▶ _What is required_
What's needed: every entry, printed exactly, minus the images.
++++
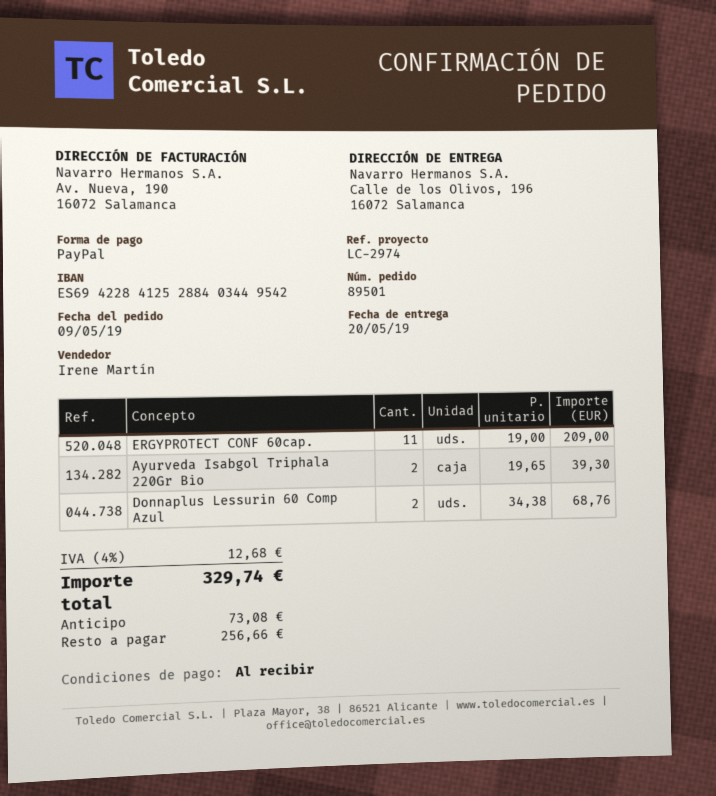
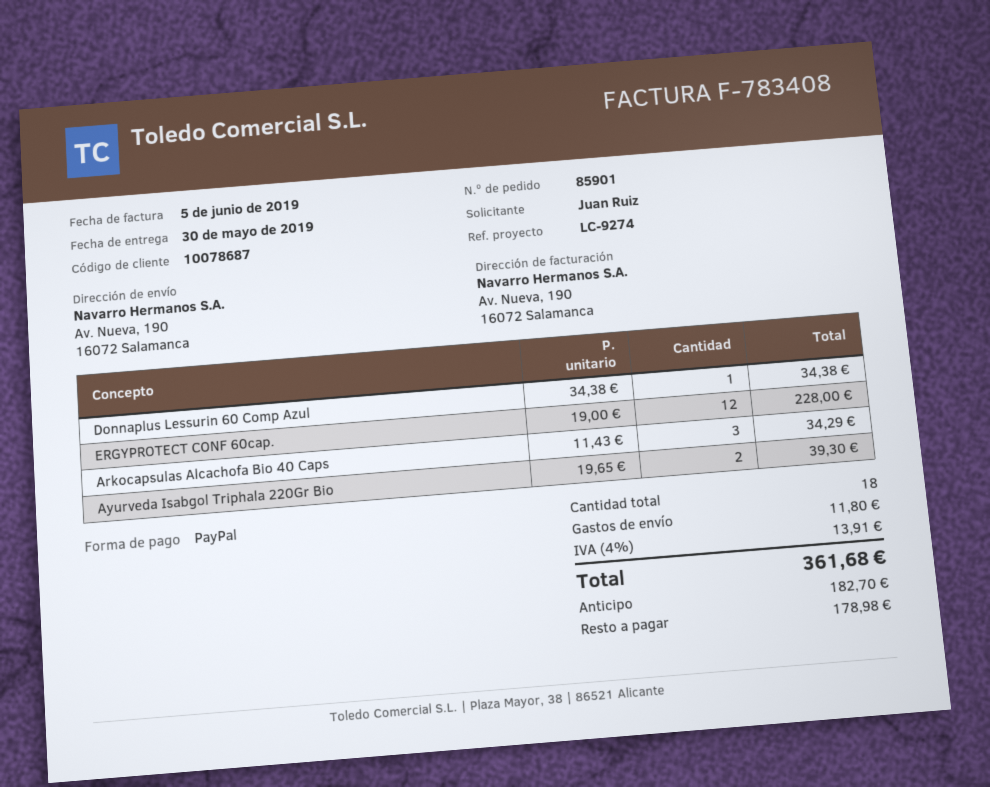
order number: 89501 -> 85901
delivery date: 2019-05-20 -> 2019-05-30
reference: LC-2974 -> LC-9274
ship to: Calle de los Olivos, 196, 16072 Salamanca -> Av. Nueva, 190, 16072 Salamanca
ERGYPROTECT CONF 60cap.: 11 x 19.00 = 209.00 -> 12 x 19.00 = 228.00
Donnaplus Lessurin 60 Comp Azul: 2 x 34.38 = 68.76 -> 1 x 34.38 = 34.38
Arkocapsulas Alcachofa Bio 40 Caps: none -> 3 x 11.43 = 34.29
shipping: none -> 11.80
tax: 4% = 12.68 -> 4% = 13.91
total: 329.74 -> 361.68
deposit: 73.08 -> 182.70
balance: 256.66 -> 178.98

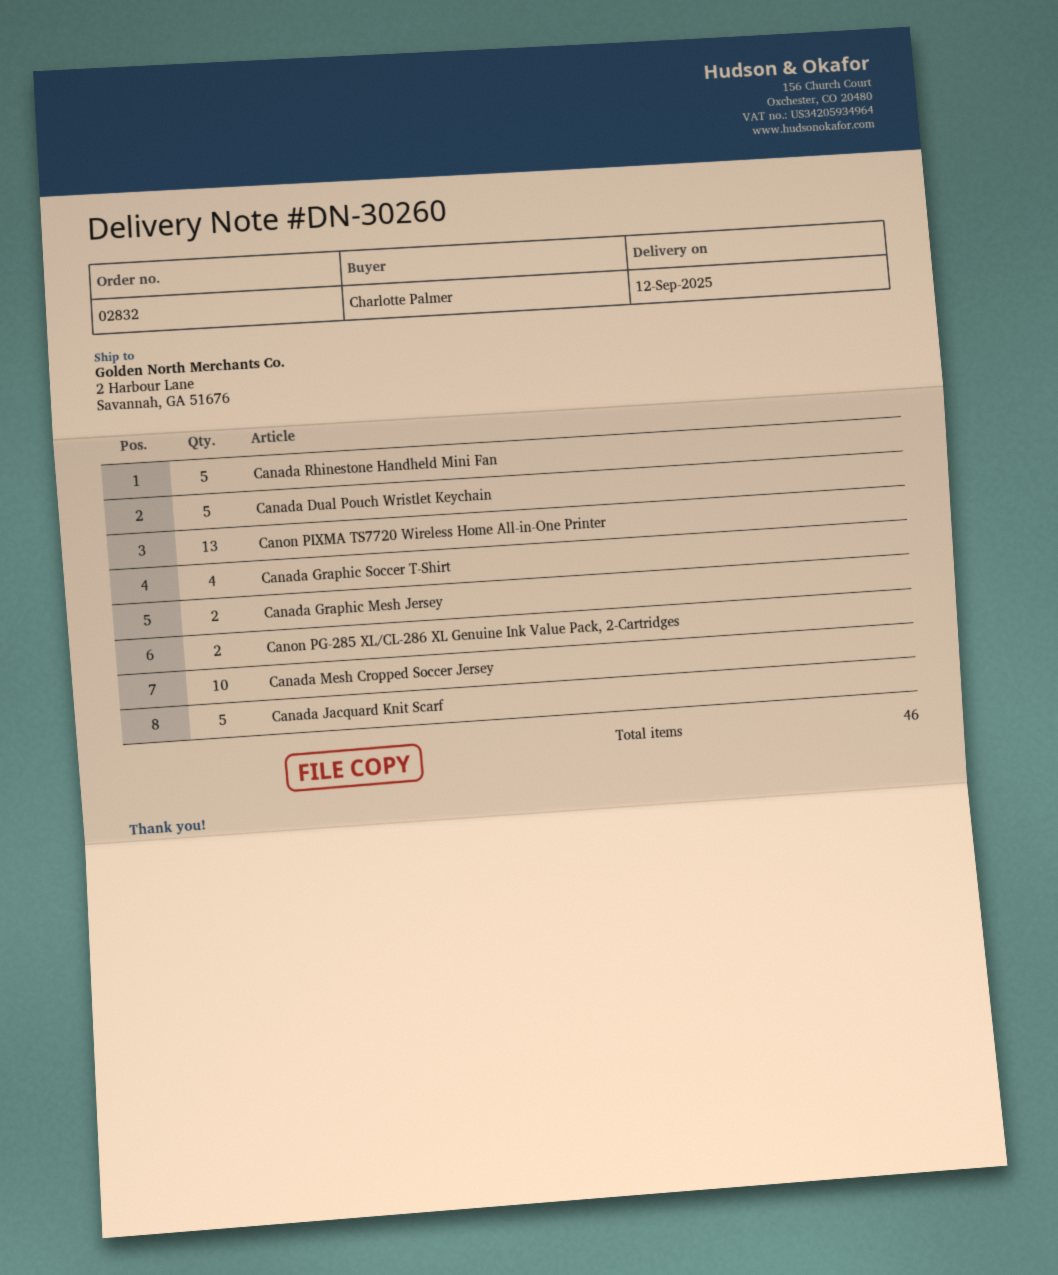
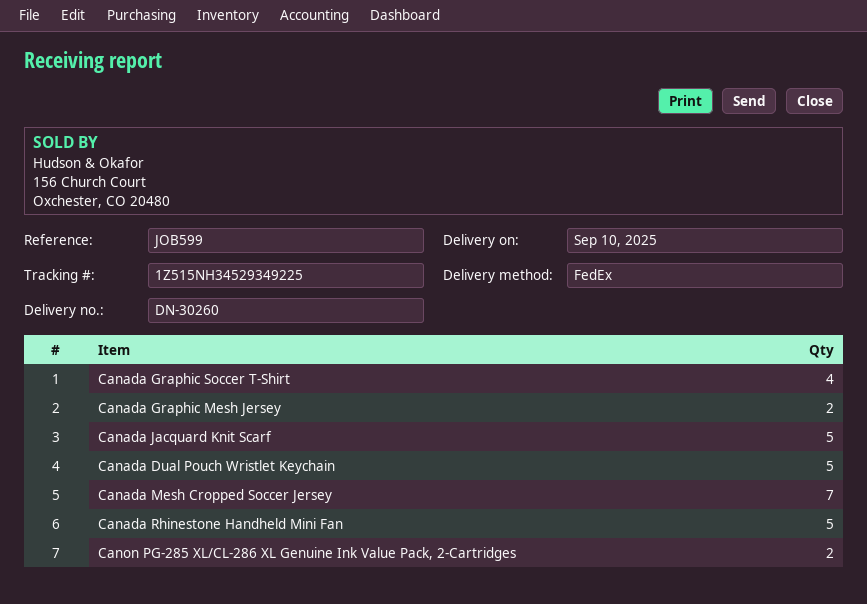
delivery date: 2025-09-12 -> 2025-09-10
Canon PIXMA TS7720 Wireless Home All-in-One Printer: 13 -> none
Canada Mesh Cropped Soccer Jersey: 10 -> 7

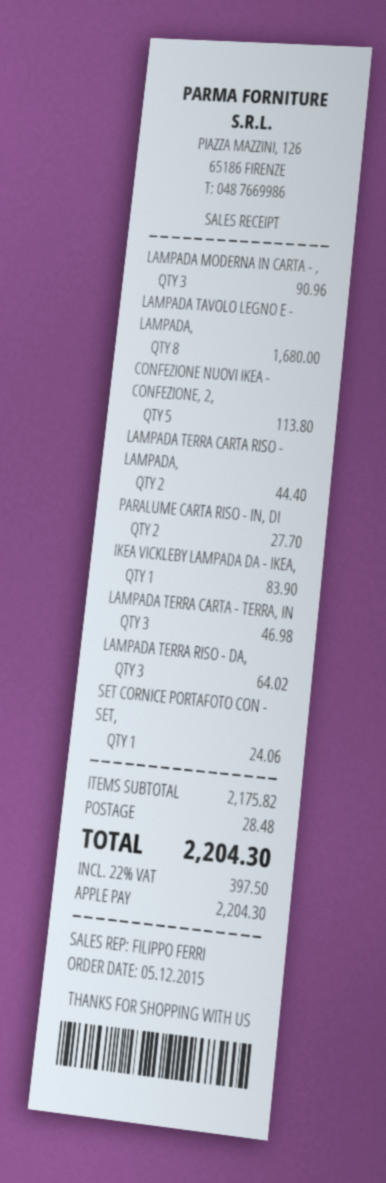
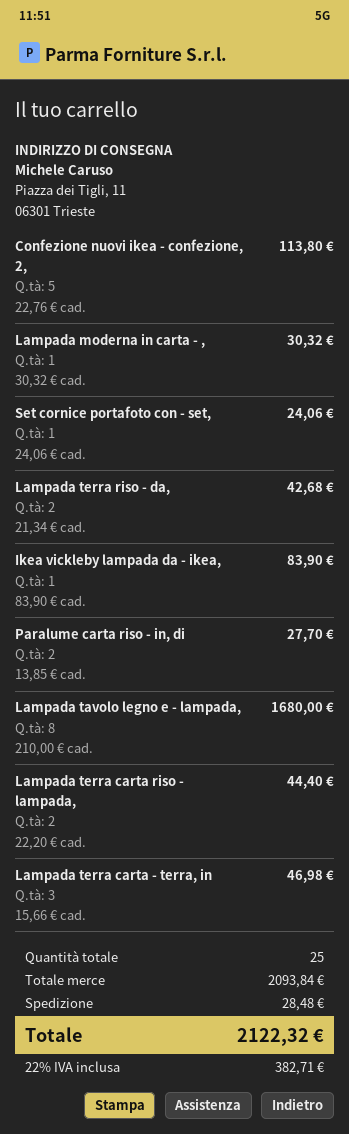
LAMPADA MODERNA IN CARTA - ,: 3 for 90.96 -> 1 for 30.32
LAMPADA TERRA RISO - DA,: 3 for 64.02 -> 2 for 42.68
subtotal: 2175.82 -> 2093.84
tax: 22% = 397.50 -> 22% = 382.71
total: 2204.30 -> 2122.32

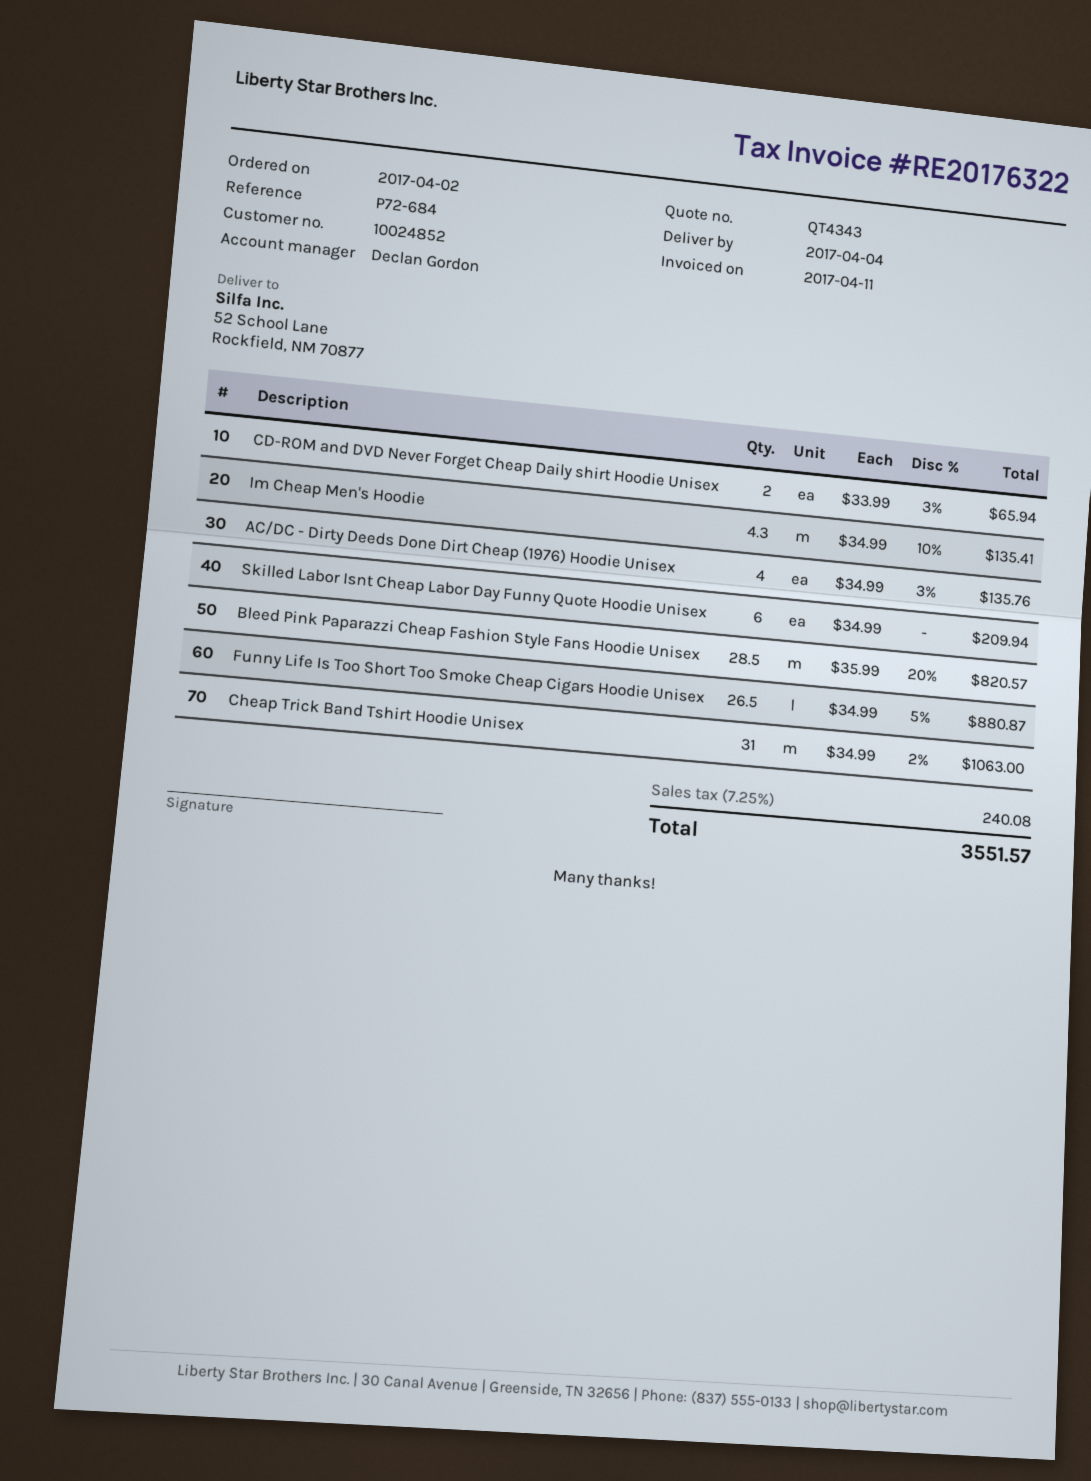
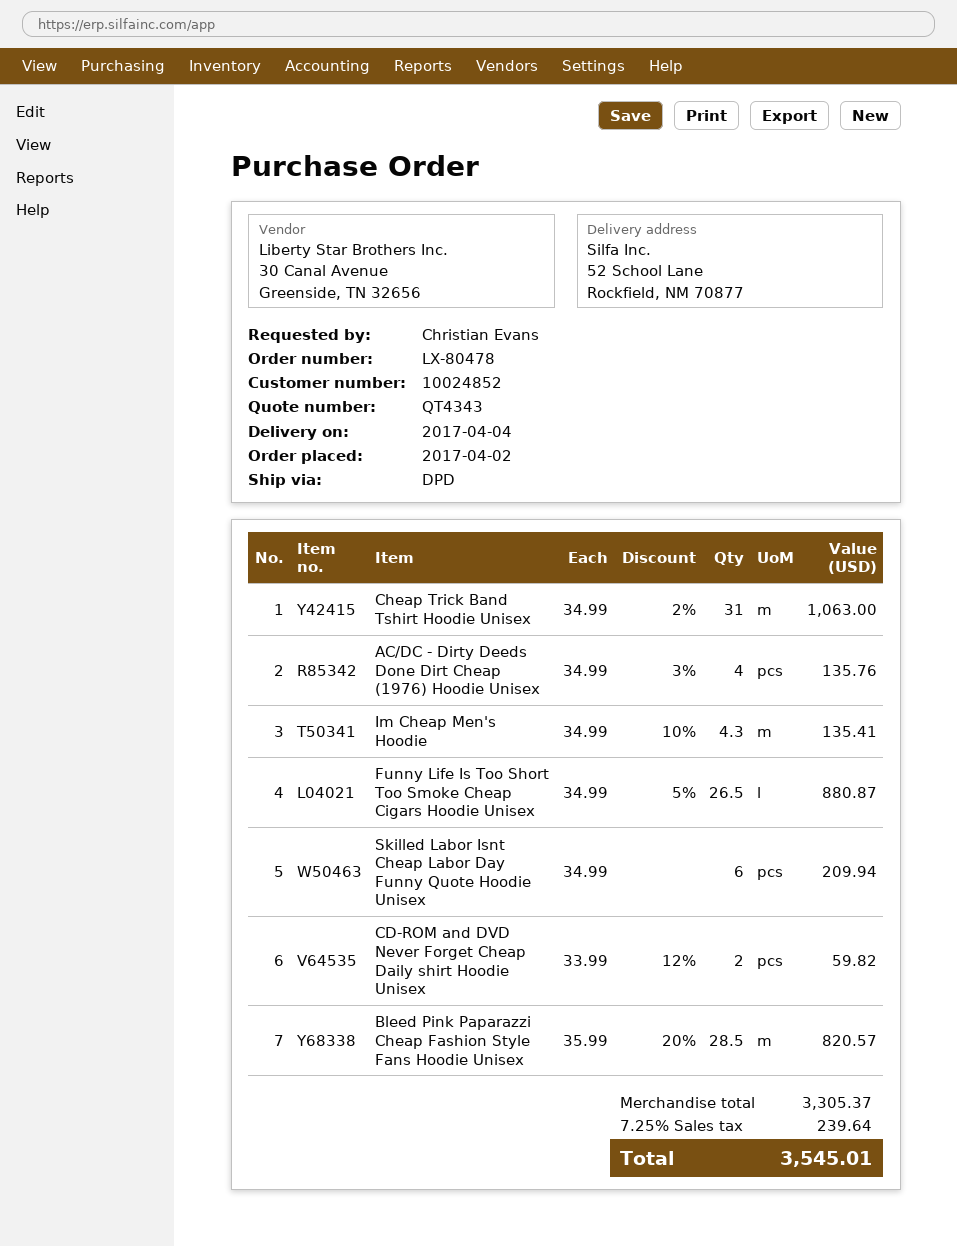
CD-ROM and DVD Never Forget Cheap Daily shirt Hoodie Unisex: 2 x 33.99 - 3% = 65.94 -> 2 x 33.99 - 12% = 59.82
tax: 7.25% = 240.08 -> 7.25% = 239.64
total: 3551.57 -> 3545.01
++++
▶ _Answer to the problem_
order number: 89501 -> 85901
delivery date: 2019-05-20 -> 2019-05-30
reference: LC-2974 -> LC-9274
ship to: Calle de los Olivos, 196, 16072 Salamanca -> Av. Nueva, 190, 16072 Salamanca
ERGYPROTECT CONF 60cap.: 11 x 19.00 = 209.00 -> 12 x 19.00 = 228.00
Donnaplus Lessurin 60 Comp Azul: 2 x 34.38 = 68.76 -> 1 x 34.38 = 34.38
Arkocapsulas Alcachofa Bio 40 Caps: none -> 3 x 11.43 = 34.29
shipping: none -> 11.80
tax: 4% = 12.68 -> 4% = 13.91
total: 329.74 -> 361.68
deposit: 73.08 -> 182.70
balance: 256.66 -> 178.98

delivery date: 2025-09-12 -> 2025-09-10
Canon PIXMA TS7720 Wireless Home All-in-One Printer: 13 -> none
Canada Mesh Cropped Soccer Jersey: 10 -> 7

LAMPADA MODERNA IN CARTA - ,: 3 for 90.96 -> 1 for 30.32
LAMPADA TERRA RISO - DA,: 3 for 64.02 -> 2 for 42.68
subtotal: 2175.82 -> 2093.84
tax: 22% = 397.50 -> 22% = 382.71
total: 2204.30 -> 2122.32

CD-ROM and DVD Never Forget Cheap Daily shirt Hoodie Unisex: 2 x 33.99 - 3% = 65.94 -> 2 x 33.99 - 12% = 59.82
tax: 7.25% = 240.08 -> 7.25% = 239.64
total: 3551.57 -> 3545.01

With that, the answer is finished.